Viel Kieselsand, aber das Glas wird in wenige Orte verarbeitet.
Die Bevölkerungen Sardiniens erlernten die Geheimnisse der Glasverarbeitung schon seit dem ersten Kontakt mit den Phöniziern. Obwohl die Insel über riesengroßem Naturschutzgebiet von Kieselsand verfügte, hat sie nie diese Tätigkeit entwickelt, sie ist nur eine Tradition des ganzen Gebietes geworden.
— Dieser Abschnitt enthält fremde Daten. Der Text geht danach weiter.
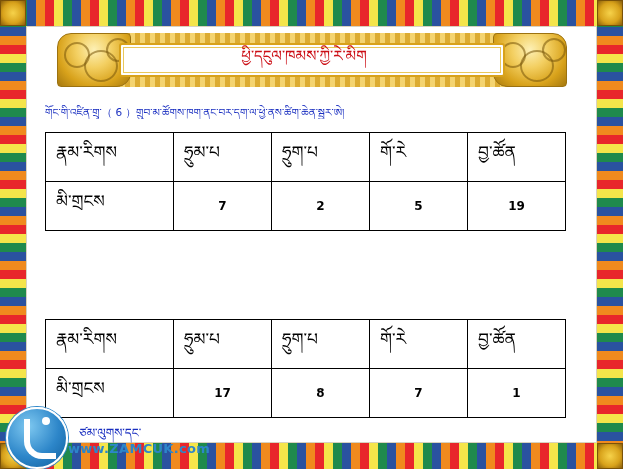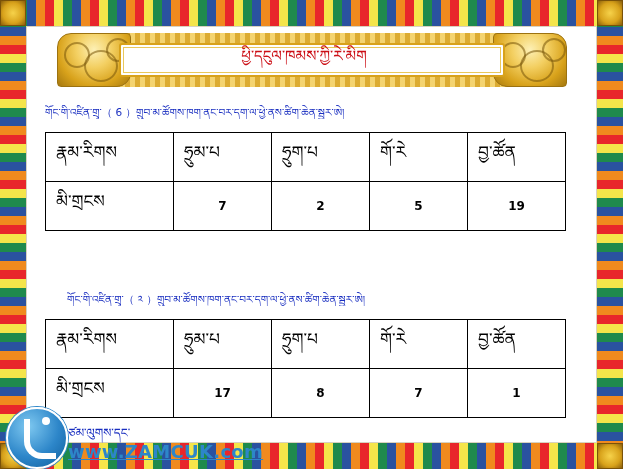--- a/index.html
+++ b/index.html
@@ -368,7 +368,6 @@
       </tbody>
     </table>
 
-    <div class="question q2 tib">གོང་གི་འཛིན་གྲྭ་（ ༢ ）གྲུབ་མ་ཚོགས་ཁག་ནང་བར་དག་ལ་ཕྱེ་ནས་ཚིག་ཆེན་སྦྱར་ཨེ།</div>
 
     <table class="data-table t2">
       <tbody>

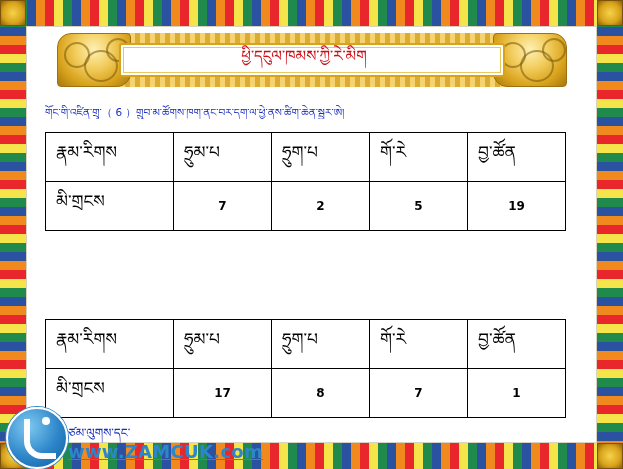--- a/index.html
+++ b/index.html
@@ -296,6 +296,7 @@
     font-size: 12px;
     color: #1a2fc0;
     white-space: nowrap;
+    padding-left: 11px;
   }
   .wm-text-url {
     position: absolute;

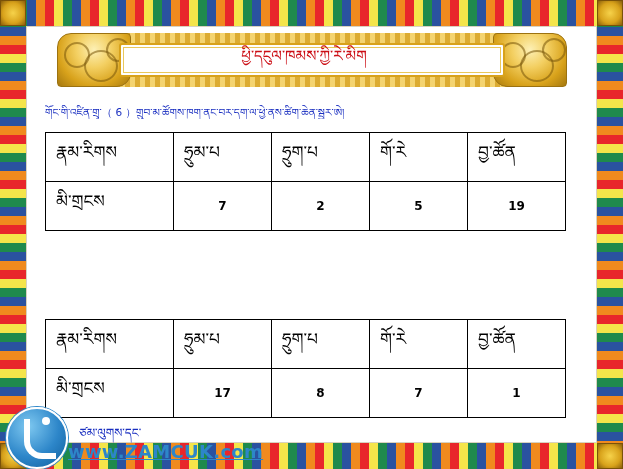--- a/index.html
+++ b/index.html
@@ -302,12 +302,11 @@
     position: absolute;
     left: 62px;
     top: 34px;
-    font-size: 18px;
+    font-size: 13px;
     font-weight: bold;
     color: #2d86c9;
     letter-spacing: .3px;
     white-space: nowrap;
-    text-decoration: underline;
   }
 </style>
 </head>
Pirri, Stadtbezirk von Cagliari, der seit Jahren die politische Selbstverwaltung verfolgt, verfügte über einer großen Glashütte, die seit Jahren in ein Kulturzentrum verwandelt worden ist. Aber die Tradition ist in den kleinen Werkstätten, die verschiedene Gegenstände (wie farbige Glasfenster, Gläser aus Kristall usw.) produzieren, geblieben.
In dem Industriegebiet von Macchiareddu, nur einige Kilometer von Cagliari entfernt, befinden sich einige Unternehmen, die das Glas unter dem künstlichen und dem handwerklichen Gesichtpunkt verarbeiten. Kleinere Werkstätten sind dagegen in Cagliari geöffnet.
Sassari ist immer ein der wenigsten Zentren Sardiniens, wo die Glasverarbeitung eine wichtige Rolle in der örtlichen Wirtschaft gespielt hat. Noch heute kann man Werkstätte finden, die Künstlicherweise das Glas verarbeiten.
Diese Tradition in Oristano ist in der kleinen Werkstätte geblieben. Auch hier werden verschiedene Gegenstände (wie farbige Glasfenster, Gläser aus Kristall usw.) produziert.